* YOUR TASK *
It would help if you retyped the data exactly, leaving out the pictures.

* MATERIAL TO PROCESS *
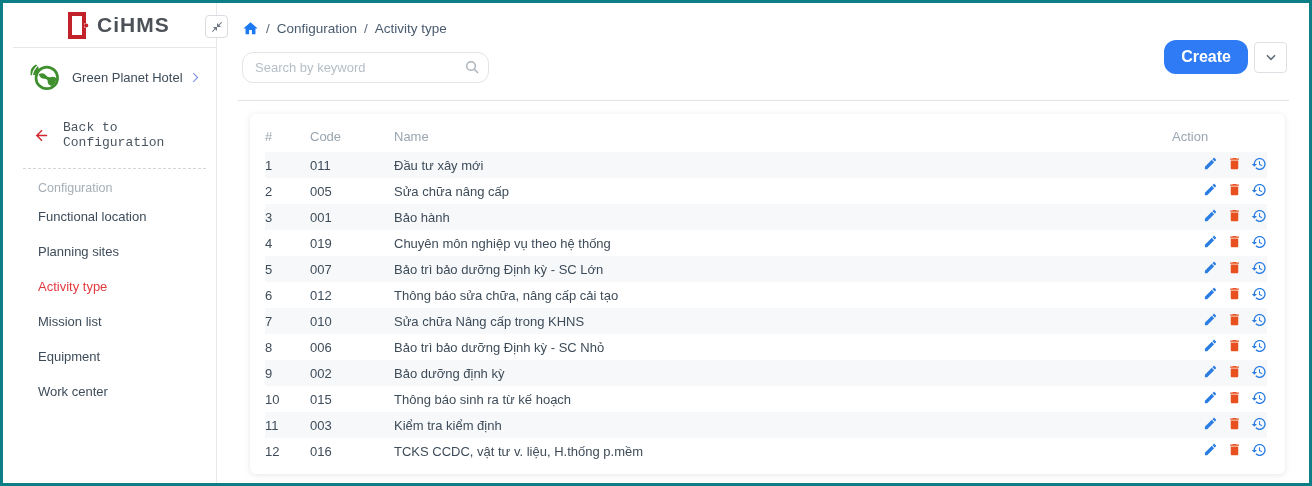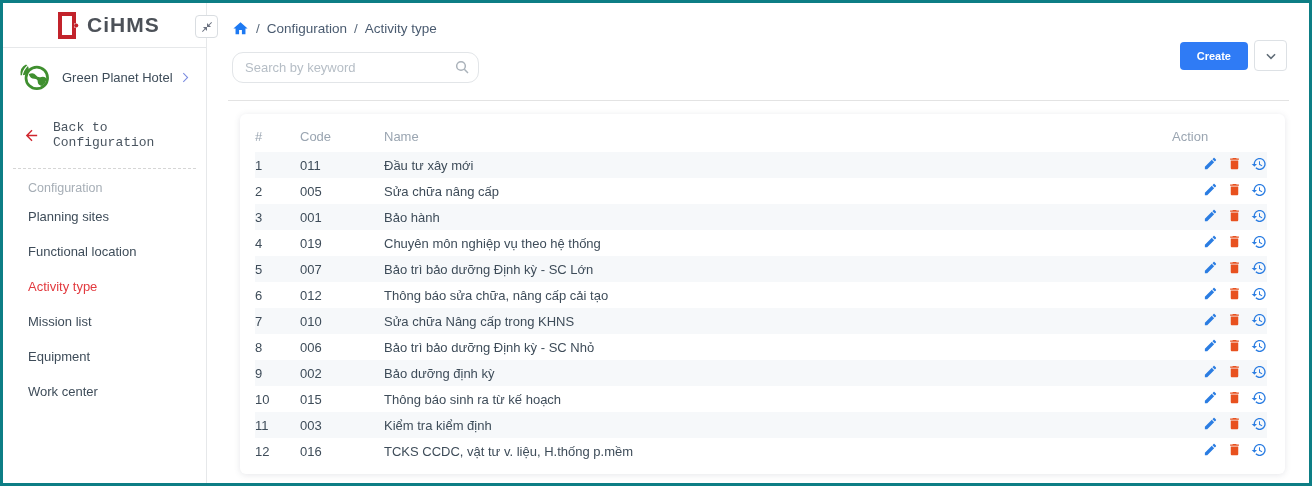--- a/index.html
+++ b/index.html
@@ -25,20 +25,21 @@
     display:flex;
     overflow:hidden;
     background:#fff;
   }
   
   .sidebar{
     width:204px;min-width:204px;
     border-right:1px solid var(--line);
     position:relative;
     background:#fff;
+    margin-left:10px;
   }
   .logo-row{
     height:45px;
     border-bottom:1px solid var(--line);
     display:flex;align-items:center;
     padding-left:55px;
   }
   .logo-text{
     font-size:21px;font-weight:700;color:#4c5158;
     letter-spacing:1px;margin-left:8px;
@@ -86,23 +87,23 @@
     font-size:13.5px;color:#4a5b70;
   }
   .breadcrumb .sep{margin:0 7px;color:#5b6b7d;}
   .crumb{cursor:pointer;}
   .top-actions{
     position:absolute;top:37px;right:22px;
     display:flex;align-items:center;gap:6px;
   }
   .create-btn{
     background:var(--blue);color:#fff;border:none;
-    font-size:11px;font-weight:700;
+    font-size:16px;font-weight:700;
     font-family:"Liberation Sans",sans-serif;
-    padding:8px 17px;border-radius:4px;cursor:pointer;
+    padding:8px 17px;border-radius:12px;cursor:pointer;
   }
   .more-btn{
     background:#fff;border:1px solid #dde1e5;border-radius:4px;
     width:33px;height:31px;cursor:pointer;
     display:flex;align-items:center;justify-content:center;
   }
   .search-box{
     position:relative;
     margin:15px 0 0 25px;
     width:247px;height:31px;
@@ -198,22 +199,22 @@
         </svg>
       </span>
       <span class="back-label">Back to Configuration</span>
     </div>
 
     <div class="dashed-divider"></div>
 
     <div class="section-label">Configuration</div>
 
     <nav id="sidebar-menu">
+        <div class="menu-item">Functional location</div>
         <div class="menu-item">Planning sites</div>
-        <div class="menu-item">Functional location</div>
         <div class="menu-item active">Activity type</div>
         <div class="menu-item">Mission list</div>
         <div class="menu-item">Equipment</div>
         <div class="menu-item">Work center</div>
       </nav>
   </aside>
 
   <main class="main">
 
     <div class="breadcrumb">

* ANSWER SPACE *
--- a/index.html
+++ b/index.html
@@ -25,20 +25,21 @@
     display:flex;
     overflow:hidden;
     background:#fff;
   }
   
   .sidebar{
     width:204px;min-width:204px;
     border-right:1px solid var(--line);
     position:relative;
     background:#fff;
+    margin-left:10px;
   }
   .logo-row{
     height:45px;
     border-bottom:1px solid var(--line);
     display:flex;align-items:center;
     padding-left:55px;
   }
   .logo-text{
     font-size:21px;font-weight:700;color:#4c5158;
     letter-spacing:1px;margin-left:8px;
@@ -86,23 +87,23 @@
     font-size:13.5px;color:#4a5b70;
   }
   .breadcrumb .sep{margin:0 7px;color:#5b6b7d;}
   .crumb{cursor:pointer;}
   .top-actions{
     position:absolute;top:37px;right:22px;
     display:flex;align-items:center;gap:6px;
   }
   .create-btn{
     background:var(--blue);color:#fff;border:none;
-    font-size:11px;font-weight:700;
+    font-size:16px;font-weight:700;
     font-family:"Liberation Sans",sans-serif;
-    padding:8px 17px;border-radius:4px;cursor:pointer;
+    padding:8px 17px;border-radius:12px;cursor:pointer;
   }
   .more-btn{
     background:#fff;border:1px solid #dde1e5;border-radius:4px;
     width:33px;height:31px;cursor:pointer;
     display:flex;align-items:center;justify-content:center;
   }
   .search-box{
     position:relative;
     margin:15px 0 0 25px;
     width:247px;height:31px;
@@ -198,22 +199,22 @@
         </svg>
       </span>
       <span class="back-label">Back to Configuration</span>
     </div>
 
     <div class="dashed-divider"></div>
 
     <div class="section-label">Configuration</div>
 
     <nav id="sidebar-menu">
+        <div class="menu-item">Functional location</div>
         <div class="menu-item">Planning sites</div>
-        <div class="menu-item">Functional location</div>
         <div class="menu-item active">Activity type</div>
         <div class="menu-item">Mission list</div>
         <div class="menu-item">Equipment</div>
         <div class="menu-item">Work center</div>
       </nav>
   </aside>
 
   <main class="main">
 
     <div class="breadcrumb">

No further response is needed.